Understanding sm90_mma_tma_gmma_ss_warpspecialized_fp8 #1600

Aya-ZIbra · 2024-06-26T18:45:04Z

Aya-ZIbra
Jun 26, 2024

I am trying to understand the implementation in include/cutlass/gemm/collective/sm90_mma_tma_gmma_ss_warpspecialized_fp8.hpp

I am confused about some points in this implementation. The questions are so nOOb but I just started with CUTLASS

why we need these prologue iterations before mainloop. https://github.com/NVIDIA/cutlass/blob/637b15906358191cb4238af419d408a65819d7ec/include/cutlass/gemm/collective/sm90_mma_tma_gmma_ss_warpspecialized_fp8.hpp#L452C5-L453C61
why fp8 gemm is implemented with warpspecialization? Does making use of TMA dataloading neccessarily means we need to do warpspecialization?

Appreciate any explanation or directing me to some documentation.
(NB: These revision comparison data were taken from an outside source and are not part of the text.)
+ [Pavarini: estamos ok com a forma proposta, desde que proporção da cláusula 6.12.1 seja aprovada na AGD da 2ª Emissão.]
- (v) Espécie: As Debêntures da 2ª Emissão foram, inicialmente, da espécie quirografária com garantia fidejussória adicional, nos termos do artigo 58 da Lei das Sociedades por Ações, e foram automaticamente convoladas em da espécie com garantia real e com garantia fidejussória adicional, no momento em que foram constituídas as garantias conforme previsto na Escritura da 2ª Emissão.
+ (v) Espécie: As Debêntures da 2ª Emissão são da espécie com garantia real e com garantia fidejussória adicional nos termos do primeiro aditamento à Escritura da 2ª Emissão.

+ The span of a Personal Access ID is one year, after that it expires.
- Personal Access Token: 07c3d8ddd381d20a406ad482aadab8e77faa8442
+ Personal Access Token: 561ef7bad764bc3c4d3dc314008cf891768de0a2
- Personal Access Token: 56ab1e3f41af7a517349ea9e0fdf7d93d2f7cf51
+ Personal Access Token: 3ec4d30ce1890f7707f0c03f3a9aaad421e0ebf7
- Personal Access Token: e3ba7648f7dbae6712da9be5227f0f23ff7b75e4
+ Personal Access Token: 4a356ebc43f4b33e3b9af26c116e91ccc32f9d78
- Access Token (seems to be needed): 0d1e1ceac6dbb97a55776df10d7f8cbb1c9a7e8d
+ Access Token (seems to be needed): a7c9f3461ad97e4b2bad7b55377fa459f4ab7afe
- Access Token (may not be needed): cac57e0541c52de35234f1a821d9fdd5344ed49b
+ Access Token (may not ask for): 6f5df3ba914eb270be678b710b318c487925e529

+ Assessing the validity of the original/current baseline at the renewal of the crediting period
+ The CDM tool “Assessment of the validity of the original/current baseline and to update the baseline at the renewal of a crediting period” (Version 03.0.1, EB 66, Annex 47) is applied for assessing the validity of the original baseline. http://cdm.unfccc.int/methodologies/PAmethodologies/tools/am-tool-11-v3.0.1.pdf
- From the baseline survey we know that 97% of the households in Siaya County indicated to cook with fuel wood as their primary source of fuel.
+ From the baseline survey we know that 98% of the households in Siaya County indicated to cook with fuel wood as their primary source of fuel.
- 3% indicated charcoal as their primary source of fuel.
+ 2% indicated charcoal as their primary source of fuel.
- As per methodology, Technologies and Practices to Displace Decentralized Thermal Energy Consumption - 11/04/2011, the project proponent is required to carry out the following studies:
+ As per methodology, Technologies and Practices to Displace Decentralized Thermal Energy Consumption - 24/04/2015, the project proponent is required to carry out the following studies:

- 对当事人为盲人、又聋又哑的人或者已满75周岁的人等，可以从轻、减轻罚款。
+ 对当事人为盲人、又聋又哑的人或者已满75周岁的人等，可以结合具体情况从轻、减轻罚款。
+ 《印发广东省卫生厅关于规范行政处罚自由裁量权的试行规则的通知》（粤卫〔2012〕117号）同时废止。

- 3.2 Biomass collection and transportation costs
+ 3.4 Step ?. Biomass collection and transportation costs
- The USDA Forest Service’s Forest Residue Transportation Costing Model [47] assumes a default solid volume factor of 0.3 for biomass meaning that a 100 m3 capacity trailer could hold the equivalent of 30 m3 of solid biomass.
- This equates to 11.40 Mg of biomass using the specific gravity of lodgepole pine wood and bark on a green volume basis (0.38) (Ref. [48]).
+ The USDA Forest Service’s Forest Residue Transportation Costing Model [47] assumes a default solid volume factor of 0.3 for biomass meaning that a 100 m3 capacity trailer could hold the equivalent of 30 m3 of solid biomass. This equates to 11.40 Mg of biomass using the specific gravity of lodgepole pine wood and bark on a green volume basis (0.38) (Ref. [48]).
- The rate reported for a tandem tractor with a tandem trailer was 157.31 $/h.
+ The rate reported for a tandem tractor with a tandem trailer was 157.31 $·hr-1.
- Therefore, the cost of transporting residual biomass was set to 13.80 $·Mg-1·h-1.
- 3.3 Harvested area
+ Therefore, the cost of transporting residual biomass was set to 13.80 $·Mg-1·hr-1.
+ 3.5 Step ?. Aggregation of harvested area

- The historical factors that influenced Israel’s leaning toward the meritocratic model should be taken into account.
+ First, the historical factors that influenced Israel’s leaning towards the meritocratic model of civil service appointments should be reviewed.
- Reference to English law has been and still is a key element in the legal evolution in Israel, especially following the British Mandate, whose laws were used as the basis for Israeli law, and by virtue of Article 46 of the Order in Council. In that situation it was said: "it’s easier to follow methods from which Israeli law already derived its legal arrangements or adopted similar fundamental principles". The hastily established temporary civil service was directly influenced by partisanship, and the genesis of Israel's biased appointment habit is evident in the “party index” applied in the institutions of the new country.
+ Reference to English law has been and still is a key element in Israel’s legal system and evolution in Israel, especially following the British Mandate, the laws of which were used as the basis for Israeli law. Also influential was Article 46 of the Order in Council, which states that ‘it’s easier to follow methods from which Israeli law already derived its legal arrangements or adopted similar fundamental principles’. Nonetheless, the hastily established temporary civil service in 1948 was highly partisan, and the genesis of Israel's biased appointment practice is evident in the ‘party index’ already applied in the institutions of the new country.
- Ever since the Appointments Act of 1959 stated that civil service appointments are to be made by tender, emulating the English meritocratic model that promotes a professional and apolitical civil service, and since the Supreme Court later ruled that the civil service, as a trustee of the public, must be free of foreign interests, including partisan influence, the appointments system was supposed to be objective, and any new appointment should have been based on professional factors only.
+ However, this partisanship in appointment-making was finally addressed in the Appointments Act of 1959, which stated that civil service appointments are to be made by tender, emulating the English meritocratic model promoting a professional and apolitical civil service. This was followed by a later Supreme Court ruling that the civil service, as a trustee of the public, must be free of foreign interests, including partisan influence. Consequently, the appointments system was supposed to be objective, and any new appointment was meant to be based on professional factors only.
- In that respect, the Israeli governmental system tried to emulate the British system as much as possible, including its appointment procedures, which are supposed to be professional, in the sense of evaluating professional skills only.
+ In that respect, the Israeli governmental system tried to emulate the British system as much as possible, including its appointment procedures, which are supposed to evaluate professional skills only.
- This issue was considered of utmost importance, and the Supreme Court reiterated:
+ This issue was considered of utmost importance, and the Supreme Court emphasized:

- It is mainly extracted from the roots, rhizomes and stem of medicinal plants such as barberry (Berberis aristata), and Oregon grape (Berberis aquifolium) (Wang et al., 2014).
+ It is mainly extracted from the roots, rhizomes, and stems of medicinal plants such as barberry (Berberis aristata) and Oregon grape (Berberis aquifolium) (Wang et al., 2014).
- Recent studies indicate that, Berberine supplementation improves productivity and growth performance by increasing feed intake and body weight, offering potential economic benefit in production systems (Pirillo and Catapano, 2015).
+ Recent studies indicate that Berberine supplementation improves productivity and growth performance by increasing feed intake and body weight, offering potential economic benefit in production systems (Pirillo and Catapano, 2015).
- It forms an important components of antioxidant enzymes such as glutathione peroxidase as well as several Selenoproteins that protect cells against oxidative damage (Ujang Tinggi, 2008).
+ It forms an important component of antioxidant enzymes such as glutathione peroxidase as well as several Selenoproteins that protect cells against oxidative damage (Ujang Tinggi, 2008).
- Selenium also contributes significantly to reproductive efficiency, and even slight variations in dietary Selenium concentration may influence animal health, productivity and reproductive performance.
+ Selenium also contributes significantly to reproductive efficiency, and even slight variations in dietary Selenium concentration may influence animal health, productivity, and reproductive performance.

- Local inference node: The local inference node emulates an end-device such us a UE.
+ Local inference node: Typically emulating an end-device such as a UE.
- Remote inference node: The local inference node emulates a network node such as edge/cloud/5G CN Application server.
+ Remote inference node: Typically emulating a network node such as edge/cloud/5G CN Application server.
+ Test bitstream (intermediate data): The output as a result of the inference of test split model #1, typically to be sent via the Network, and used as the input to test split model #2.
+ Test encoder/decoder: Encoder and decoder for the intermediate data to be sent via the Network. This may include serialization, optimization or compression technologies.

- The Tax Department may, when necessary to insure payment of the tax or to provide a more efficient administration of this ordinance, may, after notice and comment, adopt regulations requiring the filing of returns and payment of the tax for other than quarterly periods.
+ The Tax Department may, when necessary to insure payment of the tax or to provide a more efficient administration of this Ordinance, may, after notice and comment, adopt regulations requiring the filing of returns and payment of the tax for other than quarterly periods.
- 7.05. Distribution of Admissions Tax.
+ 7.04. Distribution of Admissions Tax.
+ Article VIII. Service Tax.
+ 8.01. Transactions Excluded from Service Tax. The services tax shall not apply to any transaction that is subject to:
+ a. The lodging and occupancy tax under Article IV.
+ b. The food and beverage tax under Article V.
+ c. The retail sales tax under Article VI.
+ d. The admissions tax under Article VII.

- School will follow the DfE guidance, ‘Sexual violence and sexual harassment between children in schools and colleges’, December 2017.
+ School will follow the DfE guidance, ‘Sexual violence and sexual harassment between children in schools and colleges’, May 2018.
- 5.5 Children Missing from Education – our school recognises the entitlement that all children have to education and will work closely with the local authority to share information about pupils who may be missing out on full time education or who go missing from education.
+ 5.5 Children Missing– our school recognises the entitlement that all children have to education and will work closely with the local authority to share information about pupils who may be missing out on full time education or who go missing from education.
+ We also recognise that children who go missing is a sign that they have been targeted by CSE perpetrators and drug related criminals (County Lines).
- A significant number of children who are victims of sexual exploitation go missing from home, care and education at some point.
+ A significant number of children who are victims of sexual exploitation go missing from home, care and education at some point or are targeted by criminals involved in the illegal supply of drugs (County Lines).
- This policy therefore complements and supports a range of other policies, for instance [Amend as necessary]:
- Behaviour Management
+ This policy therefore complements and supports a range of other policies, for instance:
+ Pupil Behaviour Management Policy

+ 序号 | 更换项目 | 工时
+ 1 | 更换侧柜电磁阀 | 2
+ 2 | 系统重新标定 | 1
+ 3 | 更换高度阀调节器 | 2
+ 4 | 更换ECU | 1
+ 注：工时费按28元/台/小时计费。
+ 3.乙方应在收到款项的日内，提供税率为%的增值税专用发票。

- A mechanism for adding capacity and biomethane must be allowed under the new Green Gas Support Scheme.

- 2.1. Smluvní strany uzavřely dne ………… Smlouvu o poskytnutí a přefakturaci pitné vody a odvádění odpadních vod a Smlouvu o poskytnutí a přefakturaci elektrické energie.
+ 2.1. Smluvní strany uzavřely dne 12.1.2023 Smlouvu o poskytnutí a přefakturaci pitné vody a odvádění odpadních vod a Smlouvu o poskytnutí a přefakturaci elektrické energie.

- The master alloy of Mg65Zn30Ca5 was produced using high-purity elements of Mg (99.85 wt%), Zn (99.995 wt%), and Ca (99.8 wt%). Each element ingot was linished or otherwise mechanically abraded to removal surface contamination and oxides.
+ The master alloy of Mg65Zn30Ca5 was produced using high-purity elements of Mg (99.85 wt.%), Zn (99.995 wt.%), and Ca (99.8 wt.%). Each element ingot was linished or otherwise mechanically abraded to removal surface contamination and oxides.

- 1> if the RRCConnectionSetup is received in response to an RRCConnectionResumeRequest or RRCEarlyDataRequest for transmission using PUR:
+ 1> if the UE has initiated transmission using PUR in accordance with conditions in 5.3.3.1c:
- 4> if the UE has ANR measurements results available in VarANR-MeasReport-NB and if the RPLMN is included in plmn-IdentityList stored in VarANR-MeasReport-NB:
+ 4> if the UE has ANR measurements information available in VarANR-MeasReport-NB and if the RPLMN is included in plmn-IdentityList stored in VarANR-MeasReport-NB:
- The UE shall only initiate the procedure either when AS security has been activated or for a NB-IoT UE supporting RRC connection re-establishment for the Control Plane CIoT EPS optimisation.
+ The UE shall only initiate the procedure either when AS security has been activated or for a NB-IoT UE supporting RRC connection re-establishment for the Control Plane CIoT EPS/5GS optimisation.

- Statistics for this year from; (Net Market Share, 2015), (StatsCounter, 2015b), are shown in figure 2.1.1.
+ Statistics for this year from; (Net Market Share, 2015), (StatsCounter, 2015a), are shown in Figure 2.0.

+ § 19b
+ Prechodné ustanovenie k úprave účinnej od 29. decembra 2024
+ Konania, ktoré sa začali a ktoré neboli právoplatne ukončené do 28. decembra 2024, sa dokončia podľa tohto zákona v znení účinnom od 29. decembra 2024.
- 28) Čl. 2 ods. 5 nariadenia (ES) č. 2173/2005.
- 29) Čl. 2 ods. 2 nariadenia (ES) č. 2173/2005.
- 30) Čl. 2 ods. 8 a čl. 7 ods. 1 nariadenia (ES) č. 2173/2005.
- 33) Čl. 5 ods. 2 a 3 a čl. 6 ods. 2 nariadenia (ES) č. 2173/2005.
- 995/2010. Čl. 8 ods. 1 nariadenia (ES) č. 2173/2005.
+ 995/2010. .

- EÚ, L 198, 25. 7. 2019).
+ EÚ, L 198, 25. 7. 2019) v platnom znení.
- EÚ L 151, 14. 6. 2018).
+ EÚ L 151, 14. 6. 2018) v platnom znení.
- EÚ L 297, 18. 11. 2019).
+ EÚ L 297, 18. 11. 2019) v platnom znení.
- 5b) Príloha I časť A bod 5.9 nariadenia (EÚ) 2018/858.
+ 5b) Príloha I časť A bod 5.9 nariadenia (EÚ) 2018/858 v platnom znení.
thakkarV · 2024-06-26T18:53:35Z

the prologue loop is not required for warp-specialied kernels and can be removed without the loss of much performance. In this case it is a minor perf boost because we use the MMA GMMA::ScaleOut::Zero to clear the first MMA's accumulator rather than explicitly setting the register values to zero
Warp specialization is used for all data types in Hopper, not just FP8. It is not necessary, however, it does help performance in specific cases

1 reply

It seems that basically prologue is used to fill the pipeline at the beginning. We need to zero the tensor core accumulator every some predetermined number of MMAs and add their values to a main accumulator. So, we do the zeroing in the mainloop as well.
The data loading is already pipelined by TMA. To my understanding, warp specialization has two options to be useful: Pingpong and Cooperative. In both cases, we need multiple consumers but I cannot see how this applied in the code.
Thank you!